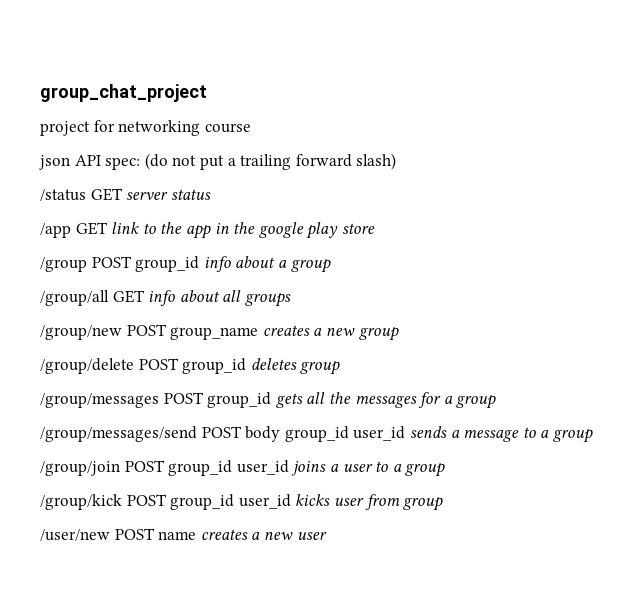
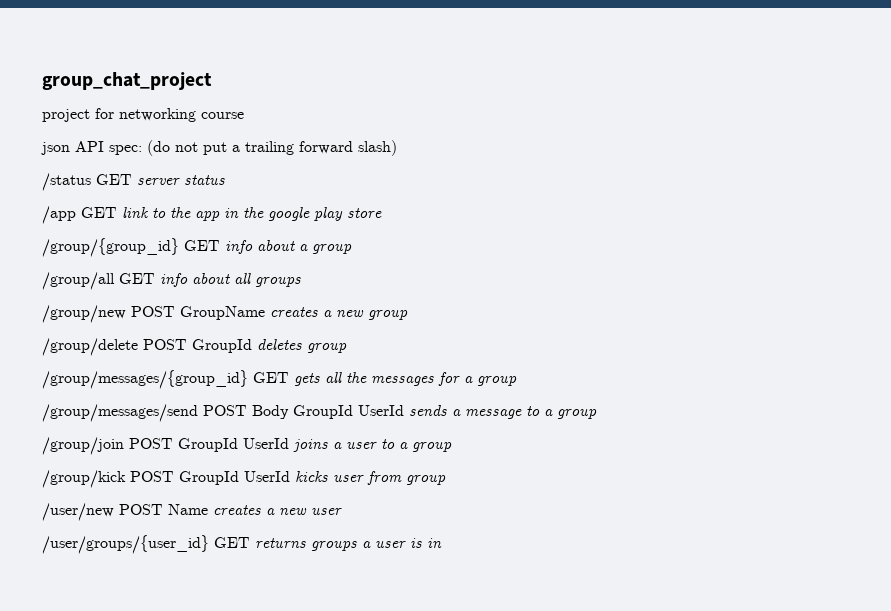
- /group POST group_id info about a group
+ /group/{group_id} GET info about a group
- /group/new POST group_name creates a new group
+ /group/new POST GroupName creates a new group
- /group/delete POST group_id deletes group
+ /group/delete POST GroupId deletes group
- /group/messages POST group_id gets all the messages for a group
+ /group/messages/{group_id} GET gets all the messages for a group
- /group/messages/send POST body group_id user_id sends a message to a group
+ /group/messages/send POST Body GroupId UserId sends a message to a group
- /group/join POST group_id user_id joins a user to a group
+ /group/join POST GroupId UserId joins a user to a group
- /group/kick POST group_id user_id kicks user from group
+ /group/kick POST GroupId UserId kicks user from group
- /user/new POST name creates a new user
+ /user/new POST Name creates a new user
+ /user/groups/{user_id} GET returns groups a user is in

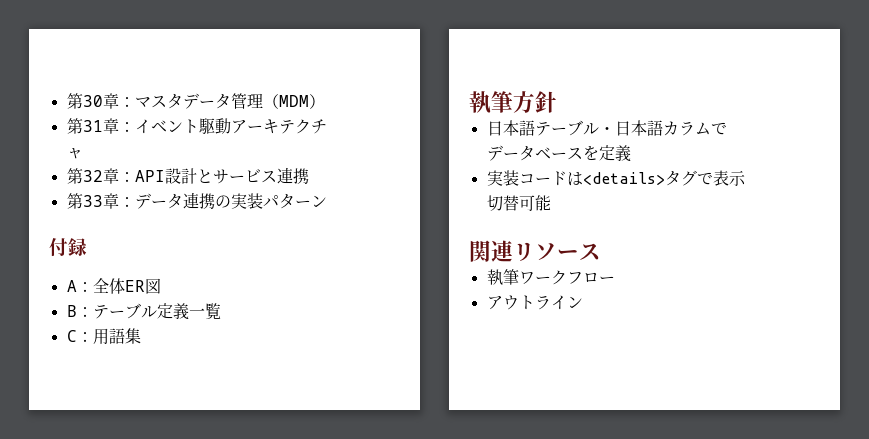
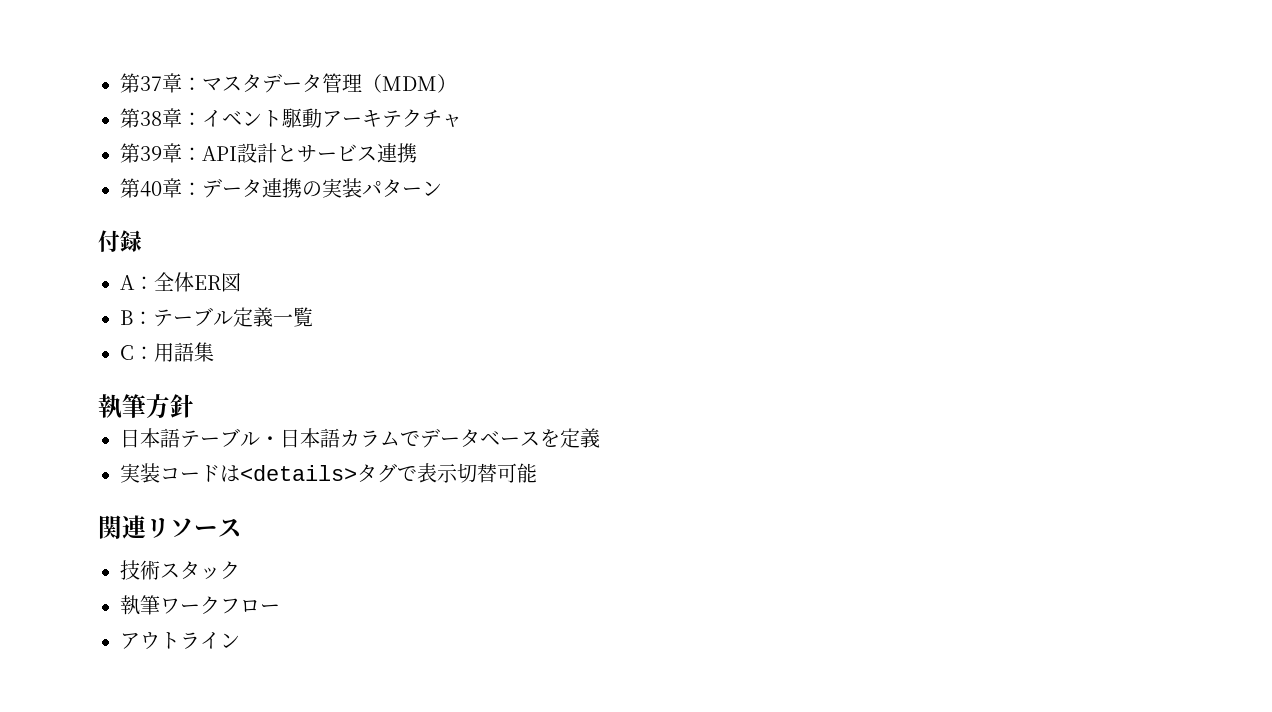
- 第30章：マスタデータ管理（MDM）
+ 第37章：マスタデータ管理（MDM）
- 第31章：イベント駆動アーキテクチャ
+ 第38章：イベント駆動アーキテクチャ
- 第32章：API設計とサービス連携
+ 第39章：API設計とサービス連携
- 第33章：データ連携の実装パターン
+ 第40章：データ連携の実装パターン
+ 技術スタック

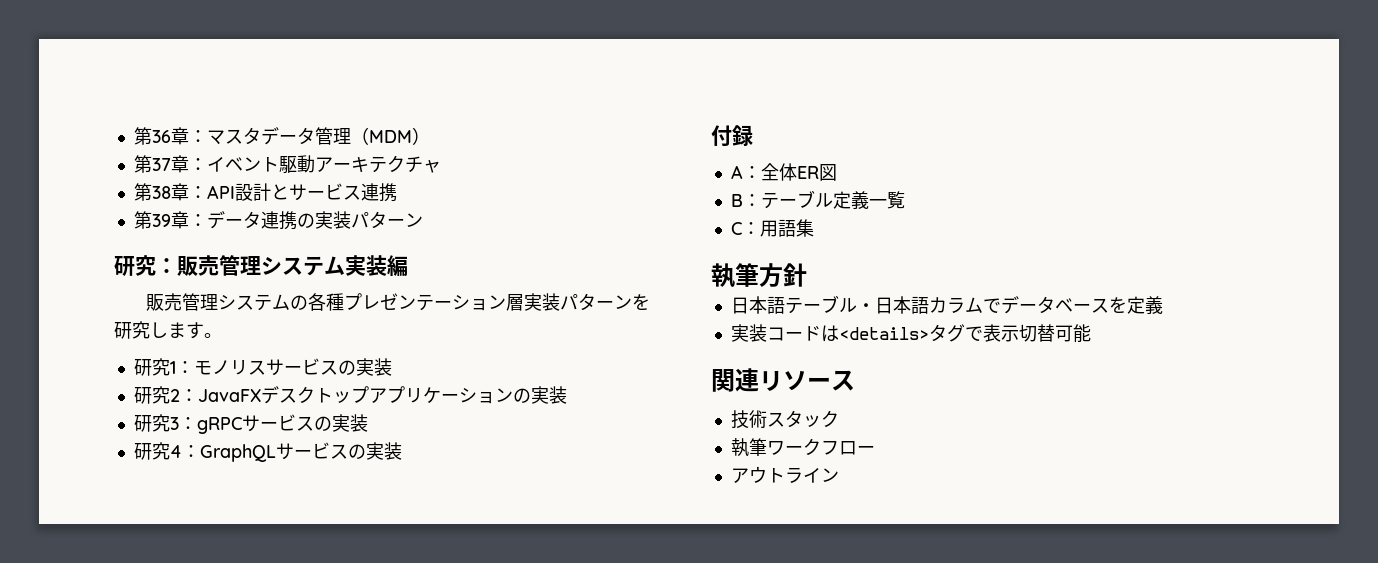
- 第37章：マスタデータ管理（MDM）
+ 第36章：マスタデータ管理（MDM）
- 第38章：イベント駆動アーキテクチャ
+ 第37章：イベント駆動アーキテクチャ
- 第39章：API設計とサービス連携
+ 第38章：API設計とサービス連携
- 第40章：データ連携の実装パターン
+ 第39章：データ連携の実装パターン
+ 研究：販売管理システム実装編
+ 販売管理システムの各種プレゼンテーション層実装パターンを研究します。
+ 研究1：モノリスサービスの実装
+ 研究2：JavaFXデスクトップアプリケーションの実装
+ 研究3：gRPCサービスの実装
+ 研究4：GraphQLサービスの実装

**Task prompt**: Go through the entries and retype each one exactly, skipping any image.

**Answer**:
- /group POST group_id info about a group
+ /group/{group_id} GET info about a group
- /group/new POST group_name creates a new group
+ /group/new POST GroupName creates a new group
- /group/delete POST group_id deletes group
+ /group/delete POST GroupId deletes group
- /group/messages POST group_id gets all the messages for a group
+ /group/messages/{group_id} GET gets all the messages for a group
- /group/messages/send POST body group_id user_id sends a message to a group
+ /group/messages/send POST Body GroupId UserId sends a message to a group
- /group/join POST group_id user_id joins a user to a group
+ /group/join POST GroupId UserId joins a user to a group
- /group/kick POST group_id user_id kicks user from group
+ /group/kick POST GroupId UserId kicks user from group
- /user/new POST name creates a new user
+ /user/new POST Name creates a new user
+ /user/groups/{user_id} GET returns groups a user is in

- 第30章：マスタデータ管理（MDM）
+ 第37章：マスタデータ管理（MDM）
- 第31章：イベント駆動アーキテクチャ
+ 第38章：イベント駆動アーキテクチャ
- 第32章：API設計とサービス連携
+ 第39章：API設計とサービス連携
- 第33章：データ連携の実装パターン
+ 第40章：データ連携の実装パターン
+ 技術スタック

- 第37章：マスタデータ管理（MDM）
+ 第36章：マスタデータ管理（MDM）
- 第38章：イベント駆動アーキテクチャ
+ 第37章：イベント駆動アーキテクチャ
- 第39章：API設計とサービス連携
+ 第38章：API設計とサービス連携
- 第40章：データ連携の実装パターン
+ 第39章：データ連携の実装パターン
+ 研究：販売管理システム実装編
+ 販売管理システムの各種プレゼンテーション層実装パターンを研究します。
+ 研究1：モノリスサービスの実装
+ 研究2：JavaFXデスクトップアプリケーションの実装
+ 研究3：gRPCサービスの実装
+ 研究4：GraphQLサービスの実装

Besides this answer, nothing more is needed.